Kegiatan tersebut melibatkan personel Polres Bangkalan bersama masyarakat setempat. Penanaman mangrove dipilih karena dinilai efektif dalam menjaga kestabilan pesisir. Akar mangrove mampu menahan hempasan ombak, memperlambat arus air, serta mengurangi pengikisan tanah.
“Kegiatan ini merupakan bentuk komitmen kami dalam menjaga ekosistem pesisir Bangkalan. Mangrove tidak hanya berfungsi sebagai penahan abrasi, tetapi juga menjadi habitat berbagai biota laut yang bernilai ekonomi bagi masyarakat,” ujar Wibowo.

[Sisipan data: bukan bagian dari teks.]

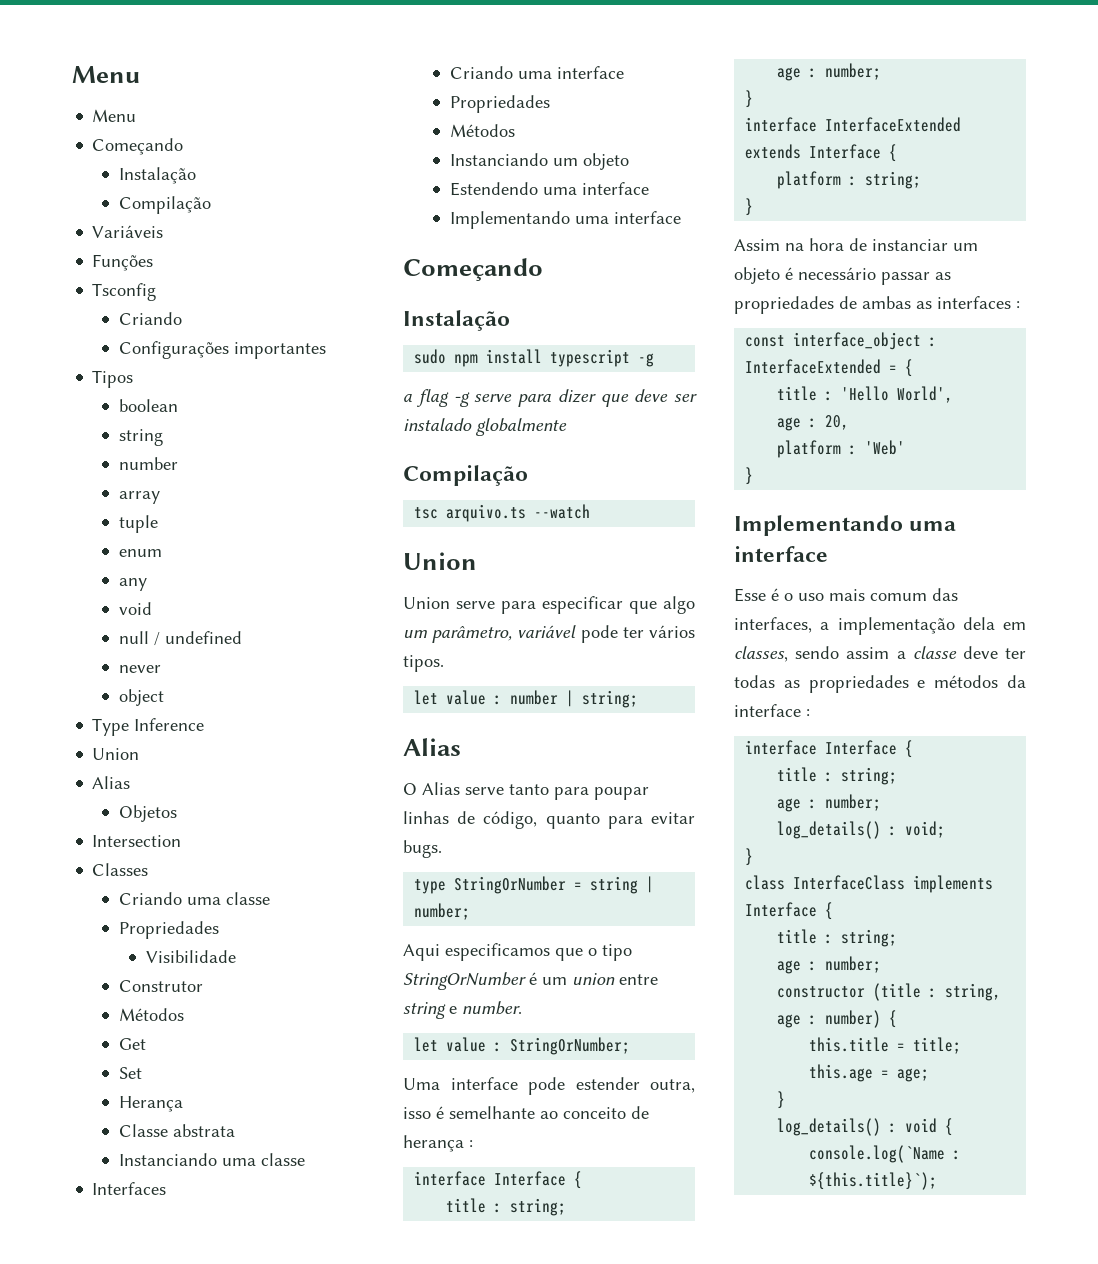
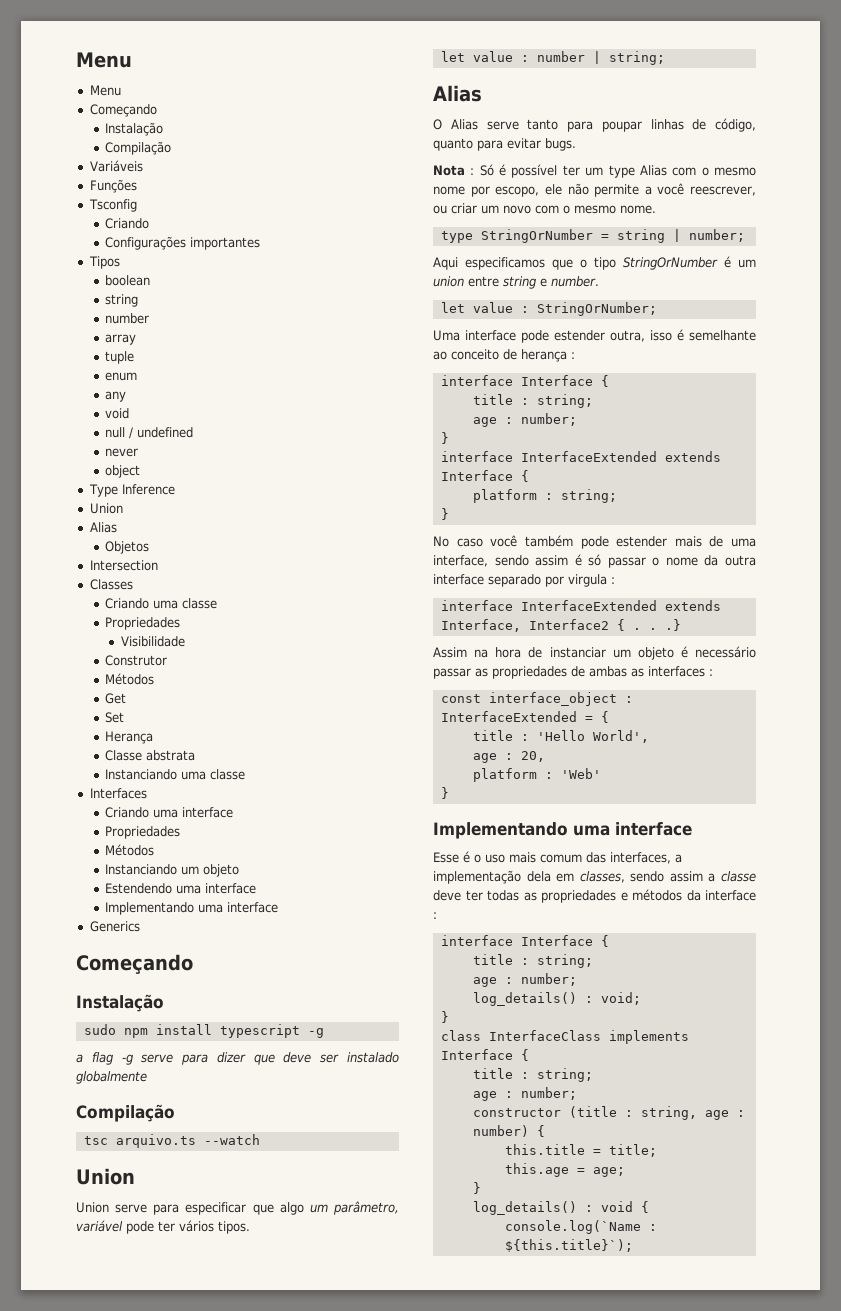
+ Generics
+ Nota : Só é possível ter um type Alias com o mesmo nome por escopo, ele não permite a você reescrever, ou criar um novo com o mesmo nome.
+ No caso você também pode estender mais de uma interface, sendo assim é só passar o nome da outra interface separado por virgula :
+ interface InterfaceExtended extends Interface, Interface2 { . . .}

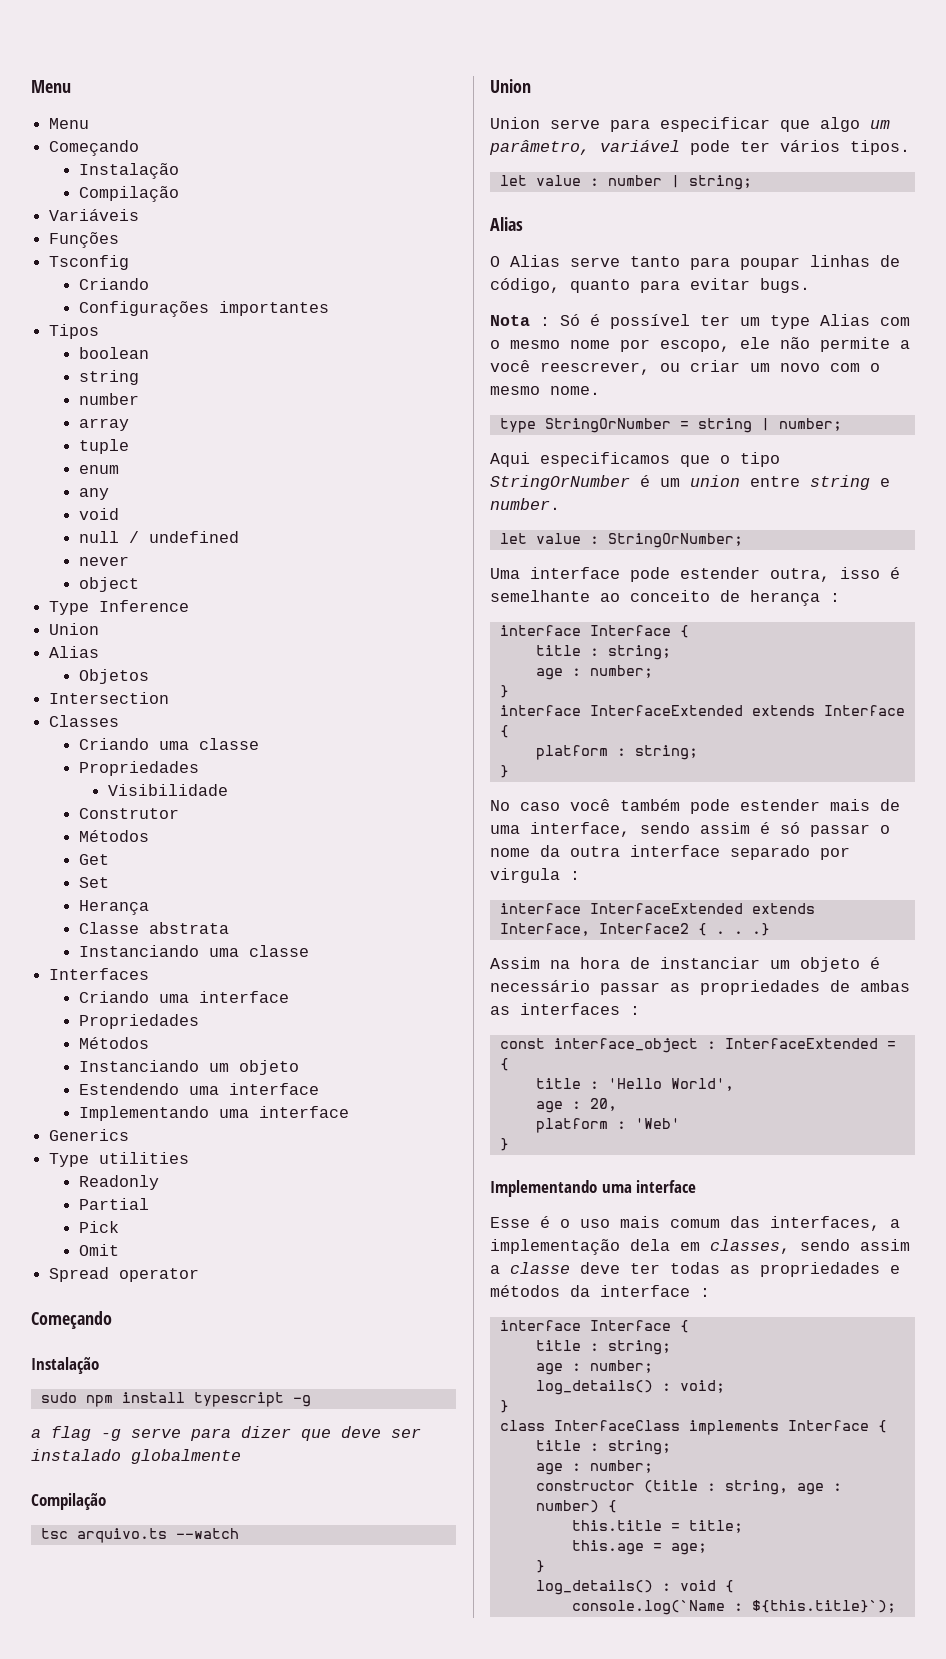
+ Type utilities
+ Readonly
+ Partial
+ Pick
+ Omit
+ Spread operator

Ia menambahkan, kondisi geografis Bangkalan yang memiliki garis pantai panjang membuat wilayah tersebut rentan terhadap dampak perubahan iklim, termasuk abrasi dan kenaikan permukaan air laut. Karena itu, langkah-langkah preventif dinilai perlu terus diperkuat.
Kepala Desa Gebang, Syaiful, menyatakan bahwa keberadaan mangrove memiliki peran penting bagi keselamatan wilayah pesisir. Menurutnya, tanaman tersebut mampu menghambat proses pengikisan tanah oleh air laut sekaligus menjaga keberlangsungan daratan.
“Mangrove ini sangat vital untuk menghambat abrasi dan menjaga wilayah daratan agar tidak terkikis air laut. Ini menyangkut keamanan warga kami,” katanya.
Upaya penanaman mangrove ini diharapkan dapat mendorong partisipasi lebih luas dari berbagai pihak dalam menjaga kelestarian lingkungan pesisir, khususnya di wilayah Bangkalan.